By the end of World War I, the Queensland Soldiers' Comfort Fund declared that since October 1915 they had packed and shipped 5,010 cases to soldiers overseas, which included 17,324 shirts and 37,983 pairs of socks.

Branches 
Queensland Soldiers' Comforts Fund established a number of branches outside of their main Brisbane office. These included Ayr, Beaudesert, Beerwah, Benaraby, Bowen, Bundaberg, Caboolture, Calliope Valley, Charters Towers, Degilbo, Emu Creek, Eumundi, Goondiwindi, Ipswich, Isis Girls' Club, Kedron, Laidley, Lake Clarendon, Longreach, Many Peaks, Mapleton, Maroochy River, Maroon, Memerambi, Mitchell, Morven, Mount Morgan, Nambour, Nanango, Ormiston, Poona, Pialba, Sandgate, Tallebudgera, Townsville, Tiaro, Toogoolawah, Warra, Wattle Branch and Wynnum.

Fundraising initiatives 
Queensland Soldiers' Comfort Fund oversaw several fundraising operations.

Coo-ee Cafe 
The Coo-ee Cafe was a volunteer-run cafe initially situated in the basement of the Brisbane Club building in Adelaide Street, Brisbane, before moving to the ground floor. The cafe was in operation between 6 February 1917 and 23 November 1918. During this period over £7,600 (approximately 40 percent of profits made by the cafe) were contributed to various comforts funds.

War-time Kitchen 
War-time Kitchen in Southport, Queensland was opened in September 1917 and operated by volunteers. The kitchen sold home-made cakes, sweets, jams and pickles.

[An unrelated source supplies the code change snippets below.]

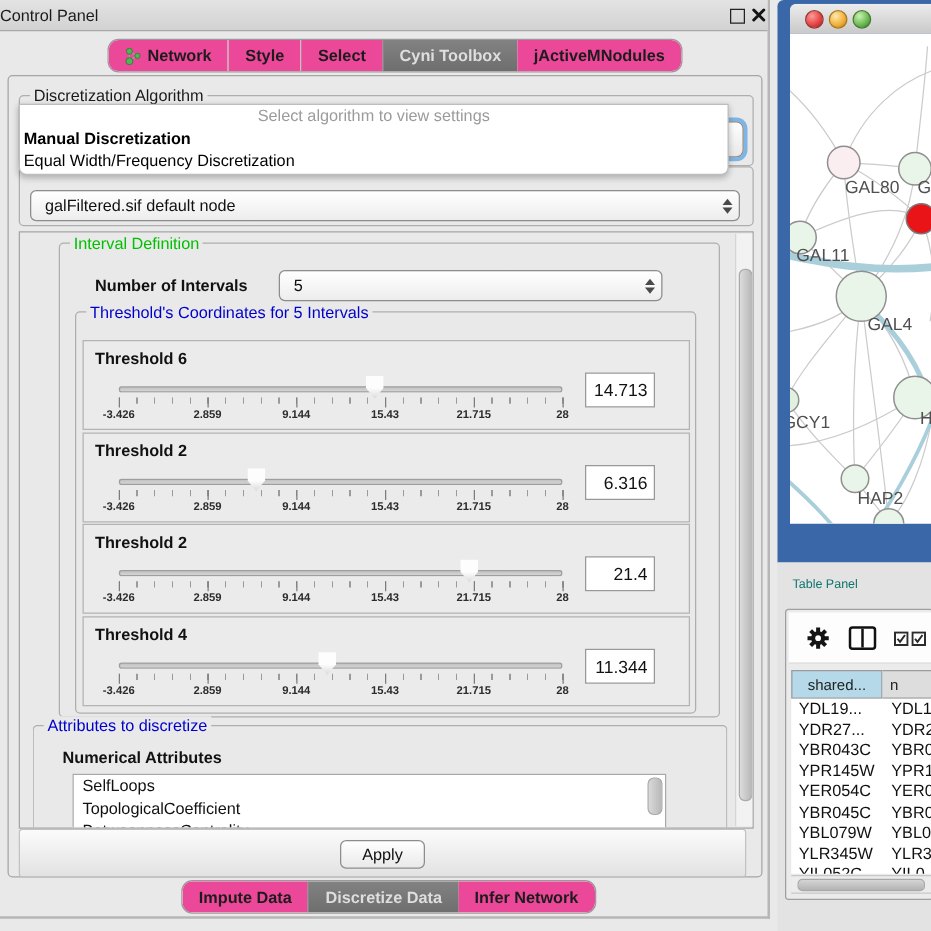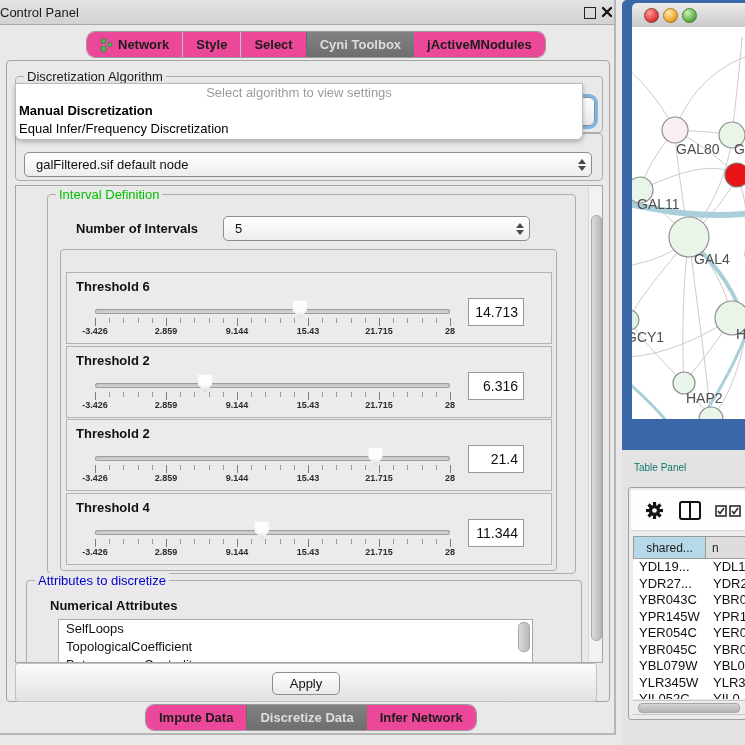"Equal Infer/Frequency Discretization" div.prow { text: Infer/Frequency -> Width/Frequency }
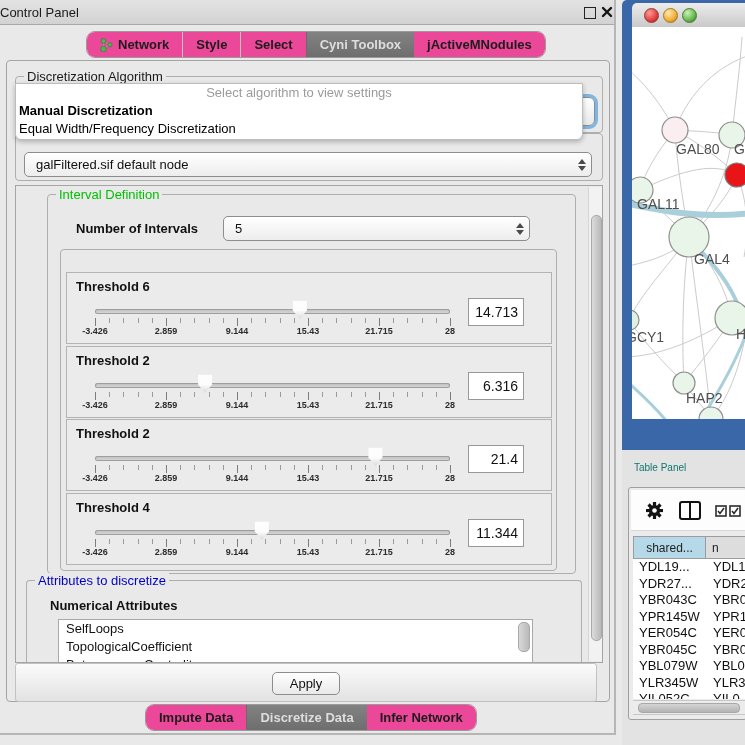"Threshold's Coordinates for 5 Intervals" span.gtitle { html: none -> <span>Threshold's Coordinates for 5 Intervals</span> }
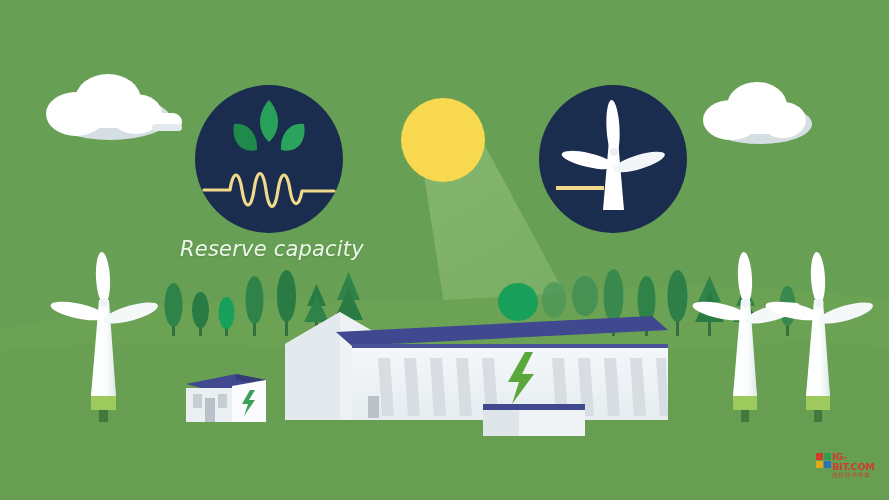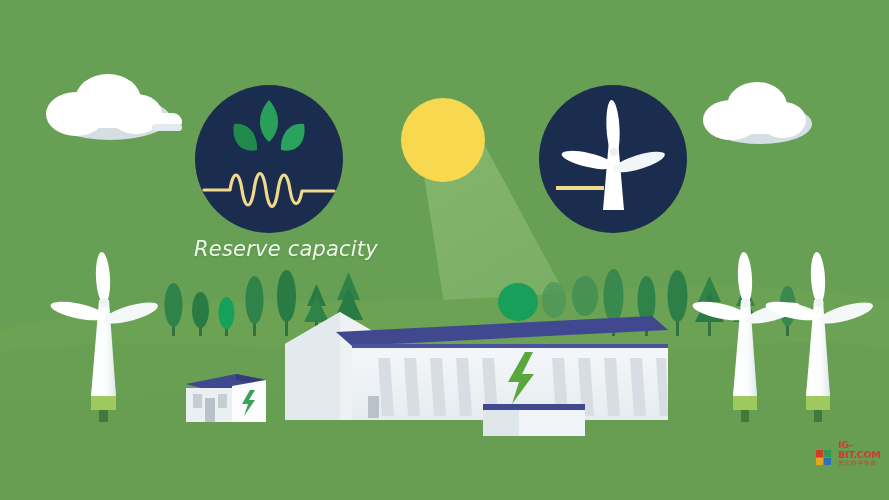"Reserve capacity" #label-reserve { left: 186px -> 172px }
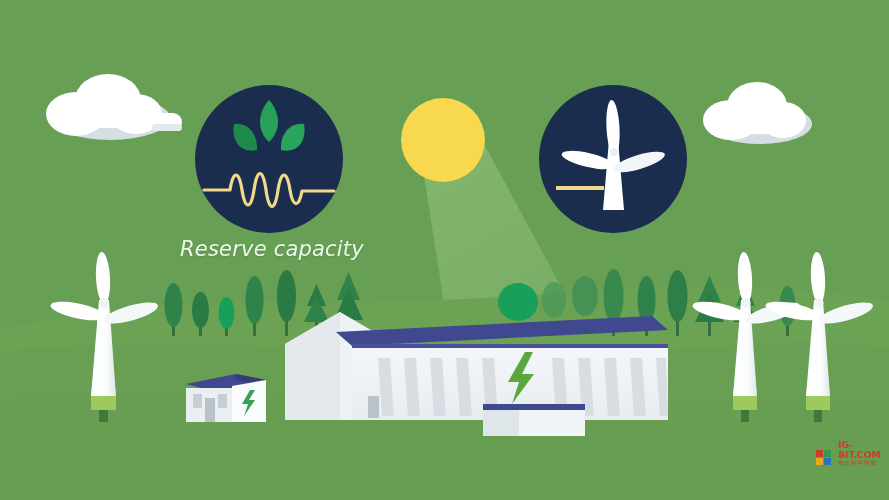"IG-BIT.COM" #watermark { align-items: flex-end -> flex-start; gap: 6px -> 0; top: 440px -> 452px }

Seventy-five percent of profits made went towards the Queensland Soldiers' Comforts Fund, averaging £40 per month.

Jam Shop 
Situated in a shop in the Podmore and Hall building in Adelaide Street, Brisbane, the Jam Shop sold home-made jams and pickles to the public. The shop averaged £25 per month of profits for the Fund.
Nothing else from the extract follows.